[[ DATA TO PROCESS, beginning ]]

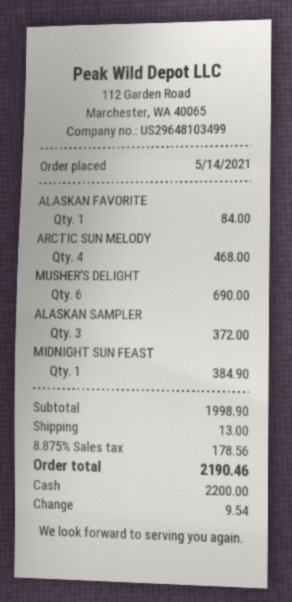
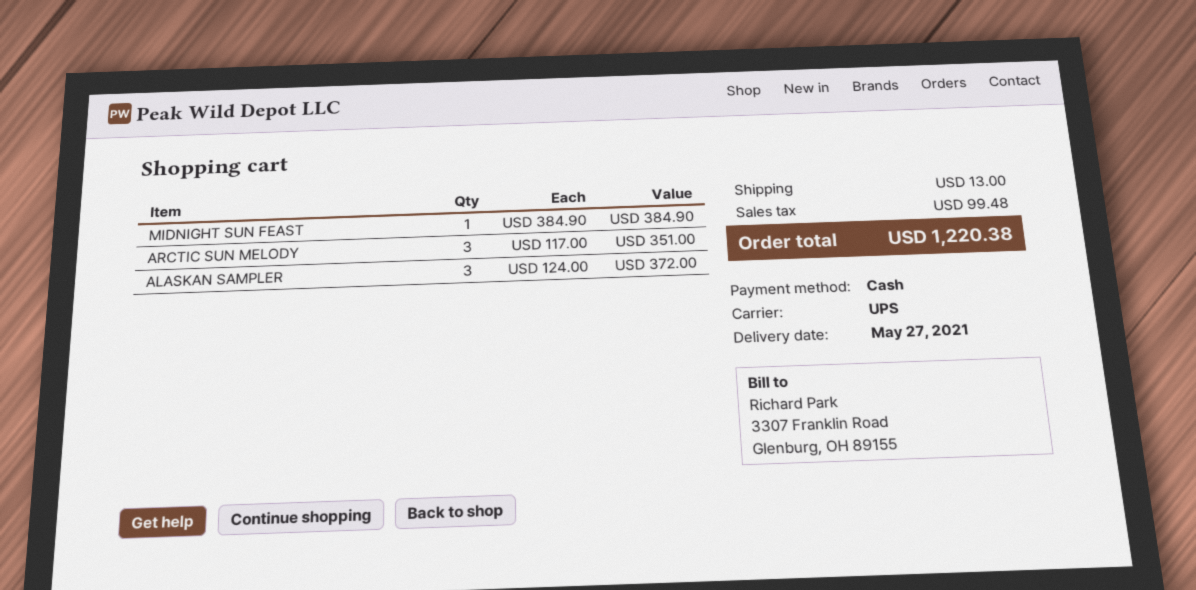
ALASKAN FAVORITE: 1 for 84.00 -> none
ARCTIC SUN MELODY: 4 for 468.00 -> 3 for 351.00
MUSHER’S DELIGHT: 6 for 690.00 -> none
tax: 178.56 -> 99.48
total: 2190.46 -> 1220.38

[[ DATA TO PROCESS, end ]]

What lines of the preceding data include the string "none"? Pull them out.

ALASKAN FAVORITE: 1 for 84.00 -> none
MUSHER’S DELIGHT: 6 for 690.00 -> none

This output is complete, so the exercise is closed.